▶ _Exercise requirements_
All of the records below must be reproduced exactly, minus any pictures.

▶ _Front-end code edit data_
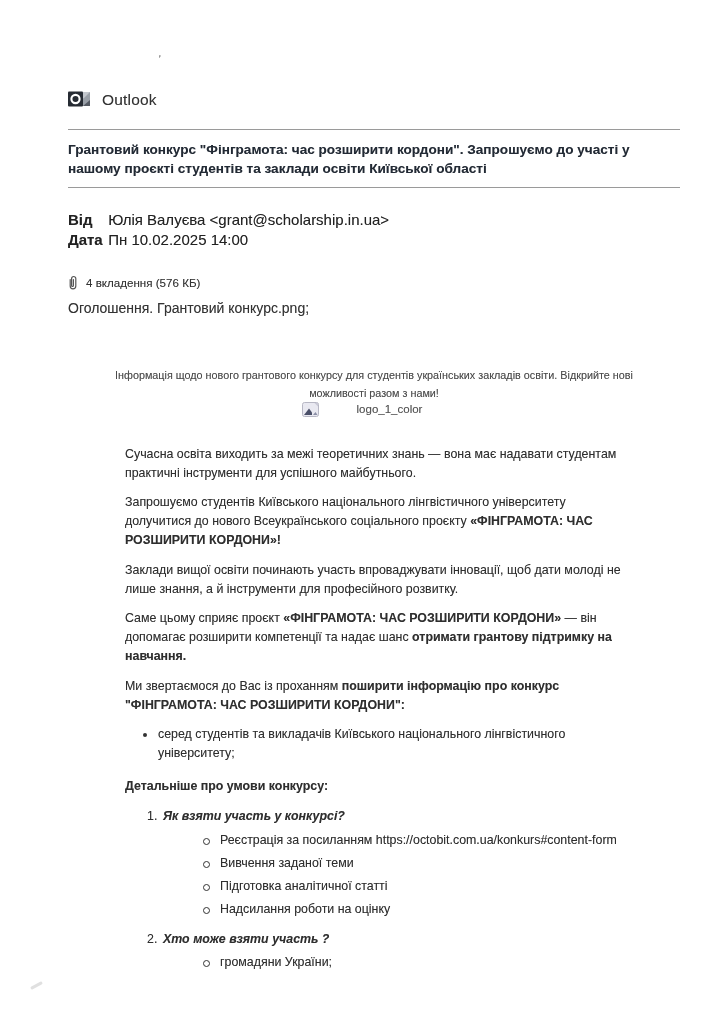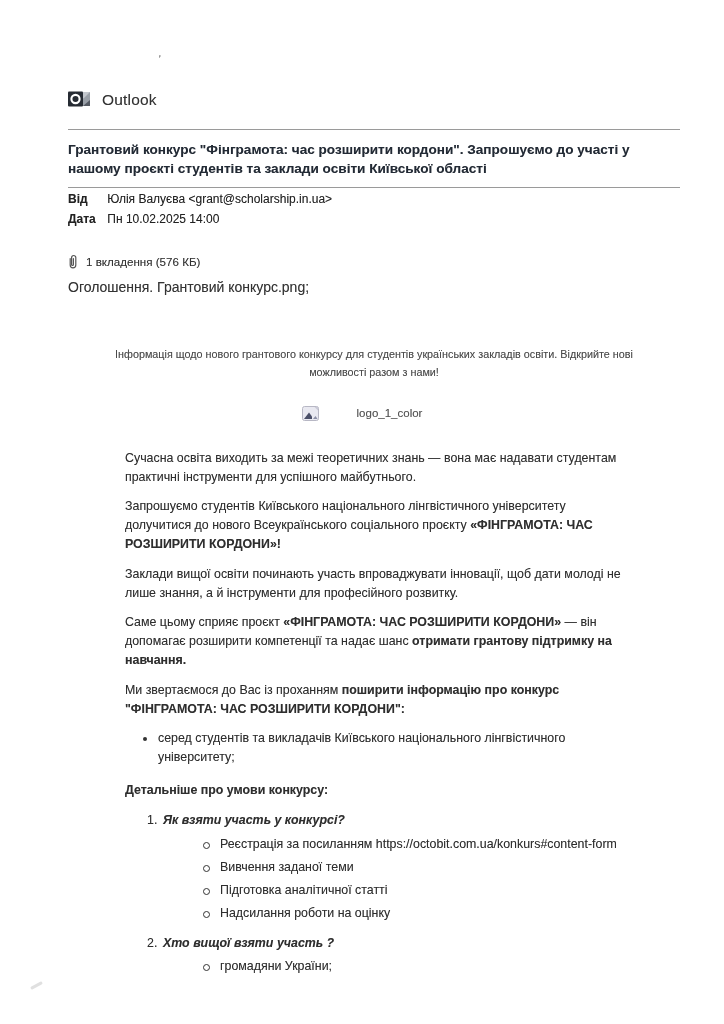--- a/index.html
+++ b/index.html
@@ -31,7 +31,7 @@
   }
 
   
-  .meta{margin-top:1px;font-size:12px;}
+  .meta{margin-top:22px;font-size:15px;}
   .meta-row{line-height:20px;white-space:nowrap;}
   .meta-label{display:inline-block;width:36px;font-weight:bold;color:#222;}
   .meta-value{color:#222;}

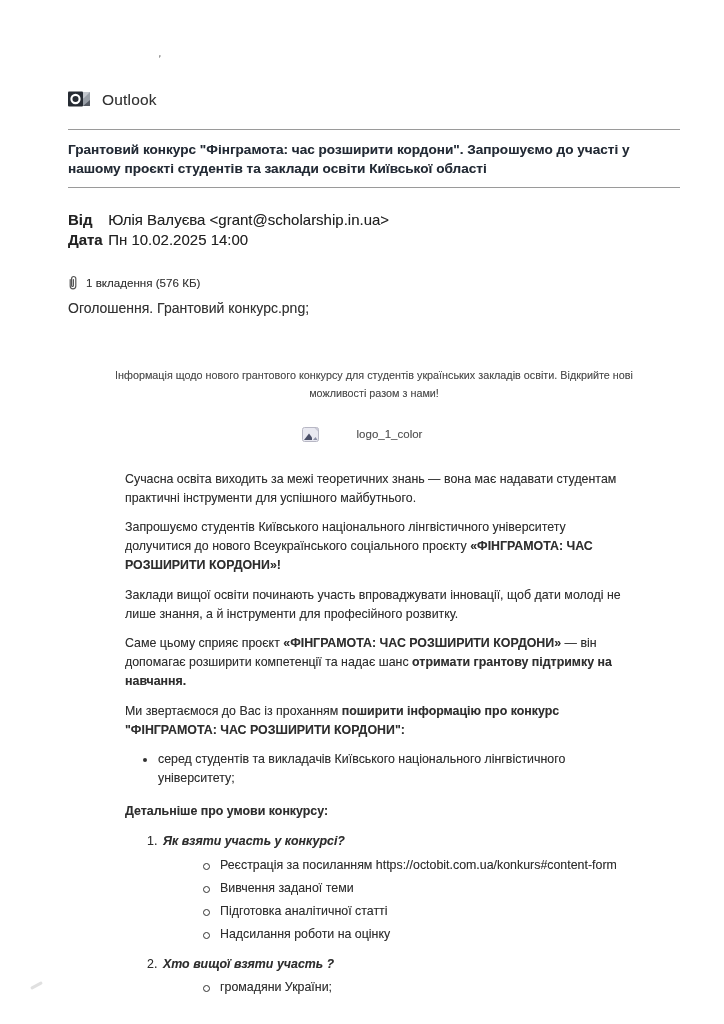--- a/index.html
+++ b/index.html
@@ -108,7 +108,7 @@
           <path d="M2.2 4.6 V11 a2.8 2.8 0 0 0 5.6 0 V3.6 a2.1 2.1 0 0 0 -4.2 0 V10.6 a0.9 0.9 0 0 0 1.8 0 V4.6"></path>
         </svg>
       </span>
-      <span>1 вкладення (576 КБ)</span>
+      <span>4 вкладення (576 КБ)</span>
     </div>
     <div class="attach-file">Оголошення. Грантовий конкурс.png;</div>
 

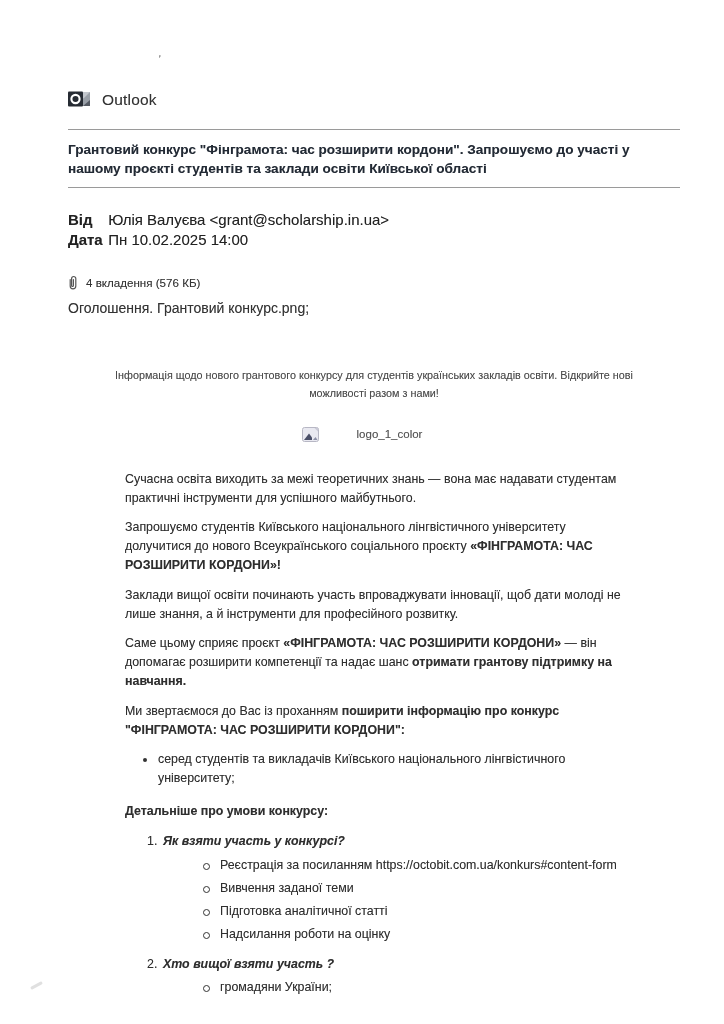--- a/index.html
+++ b/index.html
@@ -47,7 +47,7 @@
   }
 
   
-  .logo-row{margin-top:25px;display:flex;justify-content:center;align-items:center;gap:38px;transform:translateX(-12px);}
+  .logo-row{display:flex;justify-content:center;align-items:center;gap:38px;transform:translateX(-12px);}
   .logo-alt{font-size:11.5px;color:#555;}
 
   

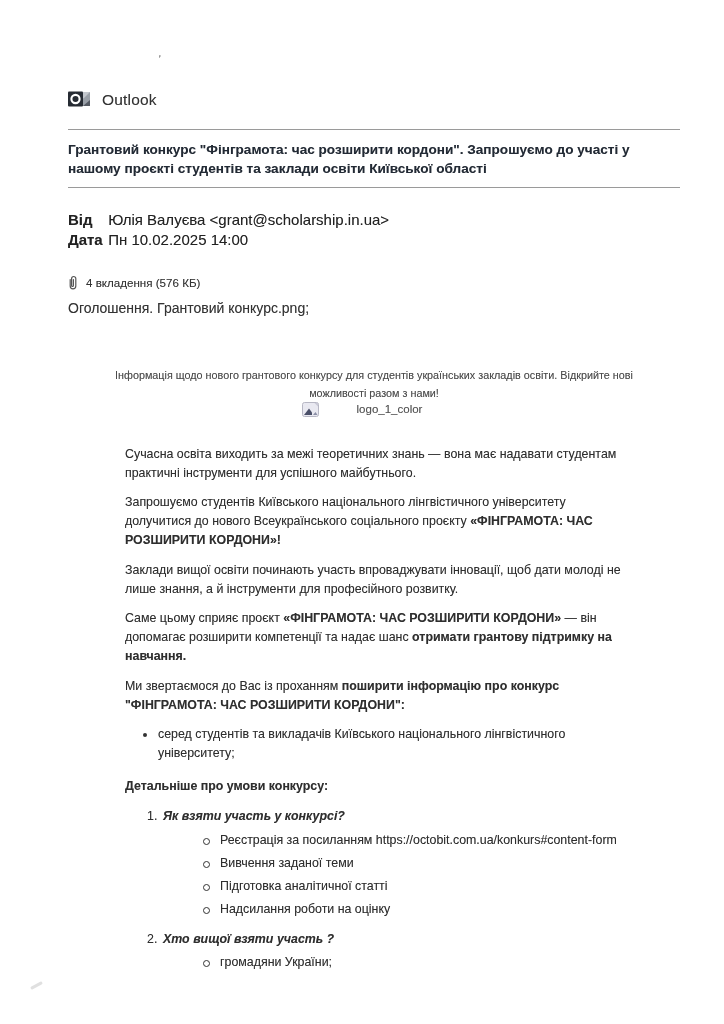--- a/index.html
+++ b/index.html
@@ -157,7 +157,7 @@
 
       <div class="q-item">
         <span class="q-num">2.</span>
-        <span class="q-title">Хто вищої взяти участь ?</span>
+        <span class="q-title">Хто може взяти участь ?</span>
       </div>
       <ul class="sub-list">
         <li>громадяни України;</li>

▶ _Response to the exercise_
--- a/index.html
+++ b/index.html
@@ -31,7 +31,7 @@
   }
 
   
-  .meta{margin-top:1px;font-size:12px;}
+  .meta{margin-top:22px;font-size:15px;}
   .meta-row{line-height:20px;white-space:nowrap;}
   .meta-label{display:inline-block;width:36px;font-weight:bold;color:#222;}
   .meta-value{color:#222;}

--- a/index.html
+++ b/index.html
@@ -108,7 +108,7 @@
           <path d="M2.2 4.6 V11 a2.8 2.8 0 0 0 5.6 0 V3.6 a2.1 2.1 0 0 0 -4.2 0 V10.6 a0.9 0.9 0 0 0 1.8 0 V4.6"></path>
         </svg>
       </span>
-      <span>1 вкладення (576 КБ)</span>
+      <span>4 вкладення (576 КБ)</span>
     </div>
     <div class="attach-file">Оголошення. Грантовий конкурс.png;</div>
 

--- a/index.html
+++ b/index.html
@@ -47,7 +47,7 @@
   }
 
   
-  .logo-row{margin-top:25px;display:flex;justify-content:center;align-items:center;gap:38px;transform:translateX(-12px);}
+  .logo-row{display:flex;justify-content:center;align-items:center;gap:38px;transform:translateX(-12px);}
   .logo-alt{font-size:11.5px;color:#555;}
 
   

--- a/index.html
+++ b/index.html
@@ -157,7 +157,7 @@
 
       <div class="q-item">
         <span class="q-num">2.</span>
-        <span class="q-title">Хто вищої взяти участь ?</span>
+        <span class="q-title">Хто може взяти участь ?</span>
       </div>
       <ul class="sub-list">
         <li>громадяни України;</li>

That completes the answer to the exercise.